Critically, this is about Microsoft’s available physical capacity at that moment, in that location, for that hardware family. It is transient and location-specific. The same request that fails in eastus zone 1 may succeed seconds later in zone 2, in a different region, or with a slightly different SKU. It has nothing to do with your subscription’s quota (which is a separate OperationNotAllowed error) or your role assignments.
Common Causes
- Capacity shortage for a popular or constrained SKU. Newer or GPU/HPC families (N-series, H-series, specialized
_v5/_v6SKUs) and large memory-optimized sizes are frequently constrained in busy regions. - Pinning to a single availability zone. A zone is a smaller capacity pool than the whole region, so
ZonalAllocationFailedhappens far more often than the region-wide error. - Combining too many constraints. Proximity placement group + specific zone + a constrained SKU + accelerated networking narrows the eligible host set to almost nothing, triggering
OverconstrainedAllocationRequest. - Restarting a deallocated VM into a now-full cluster. When you stop (deallocate) a VM, you release its host. Starting it later requires re-allocation into the same cluster, which may have filled up in the meantime.

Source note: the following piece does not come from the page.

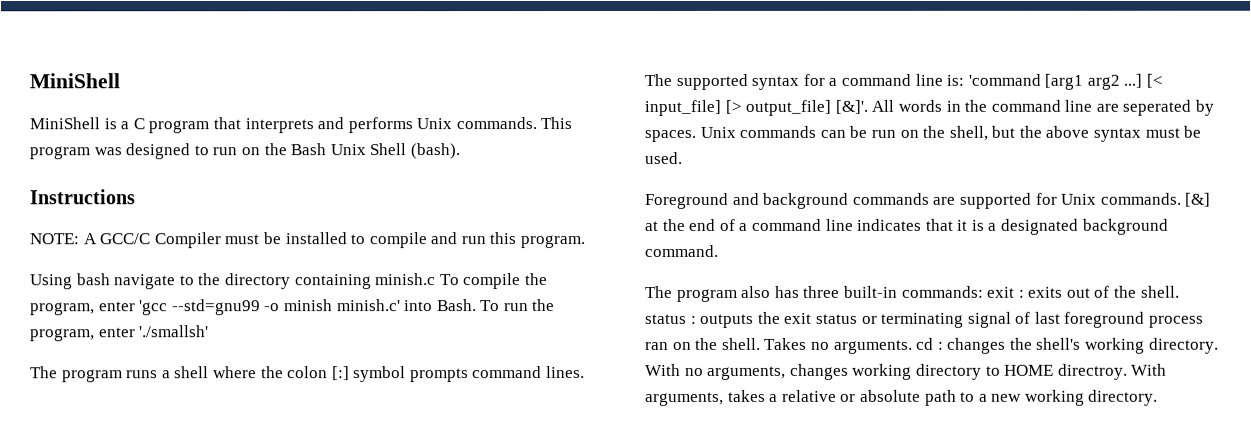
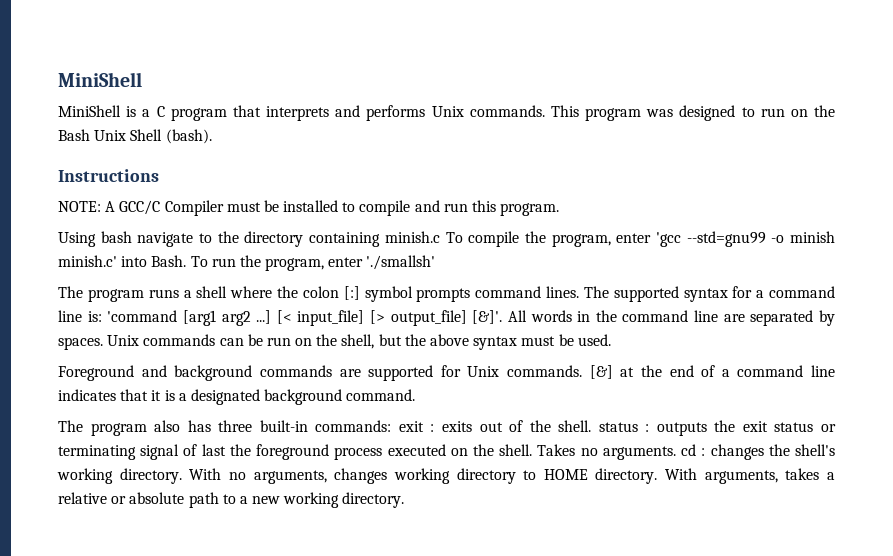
[1122,99,1192,116] seperated -> [750,310,814,326] separated
(1061, 317) none -> [229,444,251,456] the
[645,341,669,350] ran -> [387,444,446,456] executed
[1057,363,1128,380] directroy. -> [595,468,658,484] directory.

- Availability set fragmentation. Adding a VM to an existing availability set forces placement within the same cluster; if that cluster is full for your SKU, allocation fails even when the region has capacity elsewhere.
- Spot eviction with no capacity. A Spot VM that was evicted cannot be re-allocated until on-demand capacity frees up for that SKU in that region.
How to Reproduce the Error
The error is non-deterministic because it depends on live capacity, but you can reliably surface it by maximizing constraints against a hot region. Request a large or specialized SKU, pin it to a single zone, and add accelerated networking plus a proximity placement group during a busy period:
# Illustration only - this is the kind of over-constrained request that triggers it.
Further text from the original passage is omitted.